About this task>
From the line with "[475,156,756,170] [37,180,755,194] [37,204,620,218]" through the line with "[208,355,481,369] large perimeter", inclusive, return each line of the data below exactly and leave the rest out.

Records for the exercise>
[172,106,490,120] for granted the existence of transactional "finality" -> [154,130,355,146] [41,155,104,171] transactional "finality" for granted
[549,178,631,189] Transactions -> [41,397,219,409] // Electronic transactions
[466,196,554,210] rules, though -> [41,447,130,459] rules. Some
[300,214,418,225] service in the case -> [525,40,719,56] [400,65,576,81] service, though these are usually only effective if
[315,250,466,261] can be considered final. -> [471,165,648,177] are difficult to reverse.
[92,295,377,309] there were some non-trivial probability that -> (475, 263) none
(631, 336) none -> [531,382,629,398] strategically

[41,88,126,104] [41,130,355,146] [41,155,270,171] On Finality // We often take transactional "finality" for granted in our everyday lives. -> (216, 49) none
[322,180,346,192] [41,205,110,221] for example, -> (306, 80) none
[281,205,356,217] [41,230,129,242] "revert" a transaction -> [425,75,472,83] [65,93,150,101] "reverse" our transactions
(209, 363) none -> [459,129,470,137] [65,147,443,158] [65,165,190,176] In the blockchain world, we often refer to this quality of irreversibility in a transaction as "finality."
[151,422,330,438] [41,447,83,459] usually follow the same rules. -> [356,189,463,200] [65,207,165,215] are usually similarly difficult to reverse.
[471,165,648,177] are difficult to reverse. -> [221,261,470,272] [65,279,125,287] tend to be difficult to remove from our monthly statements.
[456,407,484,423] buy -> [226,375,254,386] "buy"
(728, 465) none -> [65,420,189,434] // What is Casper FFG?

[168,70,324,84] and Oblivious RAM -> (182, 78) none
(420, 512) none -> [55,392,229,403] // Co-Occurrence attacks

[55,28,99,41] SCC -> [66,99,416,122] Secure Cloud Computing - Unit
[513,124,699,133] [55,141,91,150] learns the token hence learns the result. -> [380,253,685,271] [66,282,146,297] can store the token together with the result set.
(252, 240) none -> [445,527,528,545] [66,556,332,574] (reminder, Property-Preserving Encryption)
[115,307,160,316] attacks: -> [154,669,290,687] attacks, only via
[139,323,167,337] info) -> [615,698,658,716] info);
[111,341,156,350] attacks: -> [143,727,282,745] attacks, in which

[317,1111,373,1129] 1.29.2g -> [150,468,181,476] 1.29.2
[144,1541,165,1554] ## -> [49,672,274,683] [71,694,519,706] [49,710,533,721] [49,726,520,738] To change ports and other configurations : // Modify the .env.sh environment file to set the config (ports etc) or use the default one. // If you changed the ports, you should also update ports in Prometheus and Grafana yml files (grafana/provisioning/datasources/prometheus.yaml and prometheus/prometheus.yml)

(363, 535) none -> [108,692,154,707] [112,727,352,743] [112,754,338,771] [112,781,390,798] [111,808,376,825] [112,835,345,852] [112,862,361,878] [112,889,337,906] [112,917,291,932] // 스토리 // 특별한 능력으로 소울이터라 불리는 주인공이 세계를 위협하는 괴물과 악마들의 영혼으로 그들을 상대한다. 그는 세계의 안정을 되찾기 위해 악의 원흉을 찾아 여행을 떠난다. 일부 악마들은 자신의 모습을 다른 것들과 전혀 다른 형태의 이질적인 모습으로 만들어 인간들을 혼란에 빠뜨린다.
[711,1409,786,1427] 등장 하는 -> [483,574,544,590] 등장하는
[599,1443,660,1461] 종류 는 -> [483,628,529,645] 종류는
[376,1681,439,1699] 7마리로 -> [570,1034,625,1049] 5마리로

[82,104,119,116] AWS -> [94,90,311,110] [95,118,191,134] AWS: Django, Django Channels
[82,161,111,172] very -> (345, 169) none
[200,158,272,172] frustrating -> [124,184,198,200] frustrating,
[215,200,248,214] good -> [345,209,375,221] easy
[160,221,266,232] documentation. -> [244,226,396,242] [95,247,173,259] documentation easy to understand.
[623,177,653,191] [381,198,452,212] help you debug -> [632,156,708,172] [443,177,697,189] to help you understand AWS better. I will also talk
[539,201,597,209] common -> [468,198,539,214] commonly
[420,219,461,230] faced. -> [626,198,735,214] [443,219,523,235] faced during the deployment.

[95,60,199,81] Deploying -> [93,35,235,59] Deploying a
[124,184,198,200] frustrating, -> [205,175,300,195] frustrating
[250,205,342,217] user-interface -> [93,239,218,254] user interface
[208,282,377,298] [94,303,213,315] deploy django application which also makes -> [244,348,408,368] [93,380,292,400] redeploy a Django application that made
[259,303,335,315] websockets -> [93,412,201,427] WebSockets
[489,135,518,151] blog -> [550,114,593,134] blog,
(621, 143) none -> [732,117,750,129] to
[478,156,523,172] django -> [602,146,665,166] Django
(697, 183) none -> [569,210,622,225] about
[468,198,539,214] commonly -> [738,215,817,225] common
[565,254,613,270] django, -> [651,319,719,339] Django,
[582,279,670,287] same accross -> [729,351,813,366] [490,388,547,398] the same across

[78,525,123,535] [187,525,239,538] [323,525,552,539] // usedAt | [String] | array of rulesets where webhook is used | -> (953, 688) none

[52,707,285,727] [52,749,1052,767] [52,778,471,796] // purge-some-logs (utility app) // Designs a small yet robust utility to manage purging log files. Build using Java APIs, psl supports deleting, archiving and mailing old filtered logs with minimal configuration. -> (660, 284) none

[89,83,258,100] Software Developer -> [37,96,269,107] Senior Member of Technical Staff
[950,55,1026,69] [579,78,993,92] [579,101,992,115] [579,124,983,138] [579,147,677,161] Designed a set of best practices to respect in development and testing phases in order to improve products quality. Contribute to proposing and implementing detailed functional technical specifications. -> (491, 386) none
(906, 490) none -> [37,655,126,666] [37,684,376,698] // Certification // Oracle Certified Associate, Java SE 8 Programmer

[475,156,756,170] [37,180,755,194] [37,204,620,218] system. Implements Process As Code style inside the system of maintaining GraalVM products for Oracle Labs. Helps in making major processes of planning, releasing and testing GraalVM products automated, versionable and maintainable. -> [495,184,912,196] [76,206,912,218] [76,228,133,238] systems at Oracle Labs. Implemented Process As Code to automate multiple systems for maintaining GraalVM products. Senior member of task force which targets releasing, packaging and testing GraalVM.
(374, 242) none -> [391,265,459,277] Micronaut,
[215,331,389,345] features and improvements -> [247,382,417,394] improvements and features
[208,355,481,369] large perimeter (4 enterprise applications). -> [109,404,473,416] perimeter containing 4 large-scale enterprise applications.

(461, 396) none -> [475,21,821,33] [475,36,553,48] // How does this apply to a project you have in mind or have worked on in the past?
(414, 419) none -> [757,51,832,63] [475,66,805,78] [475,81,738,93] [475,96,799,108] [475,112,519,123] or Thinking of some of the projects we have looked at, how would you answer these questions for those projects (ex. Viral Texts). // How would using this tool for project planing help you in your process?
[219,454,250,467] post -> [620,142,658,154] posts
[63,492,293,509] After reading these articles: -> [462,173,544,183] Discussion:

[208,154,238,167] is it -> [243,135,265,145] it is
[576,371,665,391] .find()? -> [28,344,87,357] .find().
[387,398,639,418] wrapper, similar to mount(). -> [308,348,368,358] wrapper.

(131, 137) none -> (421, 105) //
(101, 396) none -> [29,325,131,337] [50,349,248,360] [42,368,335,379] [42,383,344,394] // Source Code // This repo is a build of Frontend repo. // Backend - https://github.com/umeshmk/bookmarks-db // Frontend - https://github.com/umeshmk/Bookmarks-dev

Response>
[475,156,756,170] [37,180,755,194] [37,204,620,218] system. Implements Process As Code style inside the system of maintaining GraalVM products for Oracle Labs. Helps in making major processes of planning, releasing and testing GraalVM products automated, versionable and maintainable. -> [495,184,912,196] [76,206,912,218] [76,228,133,238] systems at Oracle Labs. Implemented Process As Code to automate multiple systems for maintaining GraalVM products. Senior member of task force which targets releasing, packaging and testing GraalVM.
(374, 242) none -> [391,265,459,277] Micronaut,
[215,331,389,345] features and improvements -> [247,382,417,394] improvements and features
[208,355,481,369] large perimeter (4 enterprise applications). -> [109,404,473,416] perimeter containing 4 large-scale enterprise applications.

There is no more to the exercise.